My fingertips kept this memory silent until I began cracking eggs above two small bowls just last week. I smiled a smile more honest than anything I could embody in my teens and I know I’m in the right place in my life. Yolks to the left, egg whites to the right.
And here is the recipe I was making the day this memory flooded in. It’s a recipe from the cookbook Flour, by Joanne Chang and it’s outstanding. I fill the cookies with pastry cream, https://awonderlandofwords.com/temper-temper-featuring-summer-berry-tartlets-with-almond-crust-and-vanilla-bean-pastry-cream/ (which utilizes the egg yolks) and fresh berries and people go nuts.
Ginger Tuile Cups
Ingredients
- ¾ cup sugar
- 3 egg whites
- ½ cup unsalted butter, melted and cooled
- ½ cup all-purpose flour
- 1 teaspoon ground ginger
- Whisk the sugar and egg whites in a medium bowl. Whisk in the butter, then the flour, then the ginger. Pour into an airtight container and refrigerate for at least 4 hours.

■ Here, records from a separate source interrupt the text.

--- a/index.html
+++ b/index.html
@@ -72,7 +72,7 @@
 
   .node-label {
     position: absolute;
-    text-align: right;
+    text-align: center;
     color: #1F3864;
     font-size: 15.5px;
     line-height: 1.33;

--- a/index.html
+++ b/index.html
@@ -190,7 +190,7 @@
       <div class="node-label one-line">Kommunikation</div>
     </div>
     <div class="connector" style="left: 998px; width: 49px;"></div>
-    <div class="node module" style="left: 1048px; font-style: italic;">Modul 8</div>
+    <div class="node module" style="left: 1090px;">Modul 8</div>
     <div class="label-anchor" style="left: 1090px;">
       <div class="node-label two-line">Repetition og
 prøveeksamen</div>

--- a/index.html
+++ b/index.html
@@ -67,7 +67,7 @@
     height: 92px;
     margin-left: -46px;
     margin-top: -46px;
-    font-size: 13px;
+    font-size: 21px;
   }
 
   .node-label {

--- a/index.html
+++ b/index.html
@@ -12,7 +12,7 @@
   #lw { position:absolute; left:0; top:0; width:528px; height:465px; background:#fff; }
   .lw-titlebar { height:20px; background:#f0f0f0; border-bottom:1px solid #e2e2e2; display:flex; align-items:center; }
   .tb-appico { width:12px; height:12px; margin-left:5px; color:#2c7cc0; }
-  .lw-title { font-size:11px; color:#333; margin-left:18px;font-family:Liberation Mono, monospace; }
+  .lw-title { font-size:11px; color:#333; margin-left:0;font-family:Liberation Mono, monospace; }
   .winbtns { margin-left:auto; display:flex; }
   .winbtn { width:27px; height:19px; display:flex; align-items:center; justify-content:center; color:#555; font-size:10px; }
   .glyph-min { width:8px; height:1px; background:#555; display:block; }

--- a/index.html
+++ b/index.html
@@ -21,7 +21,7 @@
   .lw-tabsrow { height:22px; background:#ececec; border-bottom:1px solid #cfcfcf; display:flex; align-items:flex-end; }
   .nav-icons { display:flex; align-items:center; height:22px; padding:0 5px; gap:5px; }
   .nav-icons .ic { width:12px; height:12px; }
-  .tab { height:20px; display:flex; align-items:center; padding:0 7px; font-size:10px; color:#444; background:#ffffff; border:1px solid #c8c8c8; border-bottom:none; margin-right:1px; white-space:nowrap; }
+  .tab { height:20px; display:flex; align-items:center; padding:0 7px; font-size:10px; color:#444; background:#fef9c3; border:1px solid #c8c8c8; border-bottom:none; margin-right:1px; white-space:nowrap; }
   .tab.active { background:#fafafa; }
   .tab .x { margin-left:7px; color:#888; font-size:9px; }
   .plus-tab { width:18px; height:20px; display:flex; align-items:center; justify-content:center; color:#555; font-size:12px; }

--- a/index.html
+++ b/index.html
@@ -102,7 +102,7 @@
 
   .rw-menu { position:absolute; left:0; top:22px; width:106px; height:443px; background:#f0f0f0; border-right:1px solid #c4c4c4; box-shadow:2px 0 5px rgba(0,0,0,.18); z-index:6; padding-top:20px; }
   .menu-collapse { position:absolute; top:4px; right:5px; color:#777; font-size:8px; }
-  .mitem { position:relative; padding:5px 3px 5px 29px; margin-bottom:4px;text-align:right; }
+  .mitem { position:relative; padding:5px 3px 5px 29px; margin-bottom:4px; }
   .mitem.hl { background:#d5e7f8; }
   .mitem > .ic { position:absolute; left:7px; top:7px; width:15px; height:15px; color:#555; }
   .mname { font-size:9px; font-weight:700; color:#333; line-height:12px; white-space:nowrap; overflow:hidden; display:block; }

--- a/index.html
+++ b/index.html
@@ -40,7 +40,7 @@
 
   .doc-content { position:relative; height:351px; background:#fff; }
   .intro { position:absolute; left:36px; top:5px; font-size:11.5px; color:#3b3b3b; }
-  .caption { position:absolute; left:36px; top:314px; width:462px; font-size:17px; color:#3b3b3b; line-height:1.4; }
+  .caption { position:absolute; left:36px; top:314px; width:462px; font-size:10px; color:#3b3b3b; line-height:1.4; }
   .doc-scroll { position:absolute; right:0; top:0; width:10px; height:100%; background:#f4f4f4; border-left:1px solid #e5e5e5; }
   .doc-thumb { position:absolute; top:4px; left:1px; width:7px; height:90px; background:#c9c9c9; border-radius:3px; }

- After the time has passed, preheat the oven to 325 degrees. Line a baking sheet with a silicone mat (you can use parchment, but a silicone mat is much better for this if you’ve got one).
- Using a tablespoon scoop, drop 6 tablespoons of batter onto the mat leaving plenty of space between them so they can spread which they will. Bake for about 12 minutes, or until the edges start to brown.
- Place an empty mini cupcake tin near your workspace. Using a small offset spatula, shimmy the first (still hot) cookie free from the baking sheet and push it into one of the mini cupcake forms. I’m not a stickler for uniformity here. The dough is hot and frequently burns my fingertips but it only takes a press or two to get the cups formed. Also, the cookie needs to be warm in order for it to be pliable so you’ve only got a little bit of time to form each cup. This sounds much more stressful than it actually is. You’ll figure out your own folding/ forming method.
- Repeat with the next cookie sheet and 6 more tablespoons of dough. The empty formed cups can be kept in the freezer or filled right then with pastry cream and berries and served immediately.
LOL…I remember that photo shoot! At least you and Jill got a beautiful photo together…now your cookies in thee blog belong in a photo shoot!
You were the only reason there was a bag of chocolate chips in the pantry!
I’m glad you remember it– my mom, not so much, but I know these shoots were a dime a dozen back then.